● WHAT IS EXPECTED
The lines from the top of the data down to the line with "(76, 299) none" should be repeated exactly, both ends included.

*** Opening of DATA ***

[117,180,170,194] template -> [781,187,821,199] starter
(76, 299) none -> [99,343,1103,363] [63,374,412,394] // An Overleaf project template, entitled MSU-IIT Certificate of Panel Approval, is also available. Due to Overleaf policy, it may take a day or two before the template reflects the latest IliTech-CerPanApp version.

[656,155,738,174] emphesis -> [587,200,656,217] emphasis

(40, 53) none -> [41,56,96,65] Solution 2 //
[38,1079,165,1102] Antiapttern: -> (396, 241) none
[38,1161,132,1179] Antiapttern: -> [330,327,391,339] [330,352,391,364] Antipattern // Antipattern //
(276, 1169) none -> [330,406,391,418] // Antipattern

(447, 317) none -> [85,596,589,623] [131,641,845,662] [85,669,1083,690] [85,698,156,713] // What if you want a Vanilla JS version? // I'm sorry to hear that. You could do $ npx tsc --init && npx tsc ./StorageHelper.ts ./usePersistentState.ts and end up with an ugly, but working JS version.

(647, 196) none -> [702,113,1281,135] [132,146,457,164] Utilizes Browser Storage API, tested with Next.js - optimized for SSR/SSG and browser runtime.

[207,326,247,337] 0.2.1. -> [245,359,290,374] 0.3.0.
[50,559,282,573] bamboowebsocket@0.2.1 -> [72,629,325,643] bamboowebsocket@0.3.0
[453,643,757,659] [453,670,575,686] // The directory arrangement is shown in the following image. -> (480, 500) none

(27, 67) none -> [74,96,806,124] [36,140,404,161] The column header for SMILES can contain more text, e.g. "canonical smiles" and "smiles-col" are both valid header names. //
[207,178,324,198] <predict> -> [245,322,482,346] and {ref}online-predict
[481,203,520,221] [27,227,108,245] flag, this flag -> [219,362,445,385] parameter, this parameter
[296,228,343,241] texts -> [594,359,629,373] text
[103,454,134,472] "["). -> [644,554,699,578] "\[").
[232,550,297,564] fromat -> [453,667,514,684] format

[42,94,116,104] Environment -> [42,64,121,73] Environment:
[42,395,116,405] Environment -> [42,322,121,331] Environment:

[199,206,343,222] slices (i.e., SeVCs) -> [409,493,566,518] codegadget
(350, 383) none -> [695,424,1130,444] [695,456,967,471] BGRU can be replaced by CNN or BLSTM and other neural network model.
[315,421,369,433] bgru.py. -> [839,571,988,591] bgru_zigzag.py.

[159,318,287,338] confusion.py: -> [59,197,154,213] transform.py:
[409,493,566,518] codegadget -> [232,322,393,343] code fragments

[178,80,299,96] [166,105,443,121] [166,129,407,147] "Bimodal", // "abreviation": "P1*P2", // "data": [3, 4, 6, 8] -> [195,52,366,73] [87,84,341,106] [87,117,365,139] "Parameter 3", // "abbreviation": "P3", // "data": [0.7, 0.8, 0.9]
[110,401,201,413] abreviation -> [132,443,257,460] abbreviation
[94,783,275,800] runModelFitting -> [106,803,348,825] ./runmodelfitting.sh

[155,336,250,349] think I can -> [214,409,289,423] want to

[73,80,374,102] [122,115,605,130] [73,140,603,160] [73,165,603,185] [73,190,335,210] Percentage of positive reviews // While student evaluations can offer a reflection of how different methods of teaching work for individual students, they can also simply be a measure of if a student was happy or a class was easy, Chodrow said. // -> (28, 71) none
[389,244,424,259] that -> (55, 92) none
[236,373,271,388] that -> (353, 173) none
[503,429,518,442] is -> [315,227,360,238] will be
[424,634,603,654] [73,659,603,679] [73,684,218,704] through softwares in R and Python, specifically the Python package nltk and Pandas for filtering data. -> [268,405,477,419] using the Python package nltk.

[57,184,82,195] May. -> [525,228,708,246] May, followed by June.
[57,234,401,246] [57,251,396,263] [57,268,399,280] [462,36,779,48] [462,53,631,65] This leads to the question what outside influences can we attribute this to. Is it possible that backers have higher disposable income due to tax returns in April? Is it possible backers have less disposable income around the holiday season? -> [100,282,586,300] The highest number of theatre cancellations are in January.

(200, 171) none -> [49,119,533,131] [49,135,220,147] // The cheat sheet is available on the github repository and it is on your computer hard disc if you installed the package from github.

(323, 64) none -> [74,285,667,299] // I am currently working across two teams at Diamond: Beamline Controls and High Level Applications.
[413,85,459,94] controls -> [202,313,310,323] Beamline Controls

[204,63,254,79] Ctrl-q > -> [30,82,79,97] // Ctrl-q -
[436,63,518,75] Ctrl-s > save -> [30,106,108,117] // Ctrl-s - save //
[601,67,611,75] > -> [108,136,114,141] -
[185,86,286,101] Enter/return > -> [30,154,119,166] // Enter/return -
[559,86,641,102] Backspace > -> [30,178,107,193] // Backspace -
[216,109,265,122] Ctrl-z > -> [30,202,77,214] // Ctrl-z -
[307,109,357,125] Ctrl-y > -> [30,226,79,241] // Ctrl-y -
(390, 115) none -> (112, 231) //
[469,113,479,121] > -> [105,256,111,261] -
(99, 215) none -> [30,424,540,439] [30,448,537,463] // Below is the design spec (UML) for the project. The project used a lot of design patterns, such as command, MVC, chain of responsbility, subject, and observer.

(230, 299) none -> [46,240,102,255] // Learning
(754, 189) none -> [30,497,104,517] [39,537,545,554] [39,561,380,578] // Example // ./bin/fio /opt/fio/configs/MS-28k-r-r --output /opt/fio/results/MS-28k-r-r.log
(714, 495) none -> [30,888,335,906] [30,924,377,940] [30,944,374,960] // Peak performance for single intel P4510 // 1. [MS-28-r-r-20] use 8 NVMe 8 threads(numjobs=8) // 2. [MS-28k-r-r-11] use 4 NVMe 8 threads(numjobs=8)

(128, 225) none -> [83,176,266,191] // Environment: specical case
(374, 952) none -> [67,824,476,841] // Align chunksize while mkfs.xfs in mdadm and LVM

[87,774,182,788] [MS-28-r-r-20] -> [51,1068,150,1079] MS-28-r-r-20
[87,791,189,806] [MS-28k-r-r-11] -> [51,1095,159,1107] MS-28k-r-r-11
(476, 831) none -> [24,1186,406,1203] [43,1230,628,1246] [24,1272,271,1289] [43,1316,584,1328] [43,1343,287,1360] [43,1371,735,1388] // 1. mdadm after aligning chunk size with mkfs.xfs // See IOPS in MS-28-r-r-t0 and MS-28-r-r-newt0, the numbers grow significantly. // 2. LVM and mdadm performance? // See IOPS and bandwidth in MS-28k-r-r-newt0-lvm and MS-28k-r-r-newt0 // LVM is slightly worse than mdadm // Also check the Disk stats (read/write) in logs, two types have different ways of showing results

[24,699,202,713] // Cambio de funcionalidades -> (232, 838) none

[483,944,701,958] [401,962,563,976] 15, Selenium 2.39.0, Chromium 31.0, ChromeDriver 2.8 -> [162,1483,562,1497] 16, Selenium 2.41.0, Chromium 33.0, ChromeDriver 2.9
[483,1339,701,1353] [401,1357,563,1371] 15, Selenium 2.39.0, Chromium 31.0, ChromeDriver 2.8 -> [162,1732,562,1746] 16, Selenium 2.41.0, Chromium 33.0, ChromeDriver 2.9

*** Close of DATA ***

● ANSWER SECTION
[117,180,170,194] template -> [781,187,821,199] starter
(76, 299) none -> [99,343,1103,363] [63,374,412,394] // An Overleaf project template, entitled MSU-IIT Certificate of Panel Approval, is also available. Due to Overleaf policy, it may take a day or two before the template reflects the latest IliTech-CerPanApp version.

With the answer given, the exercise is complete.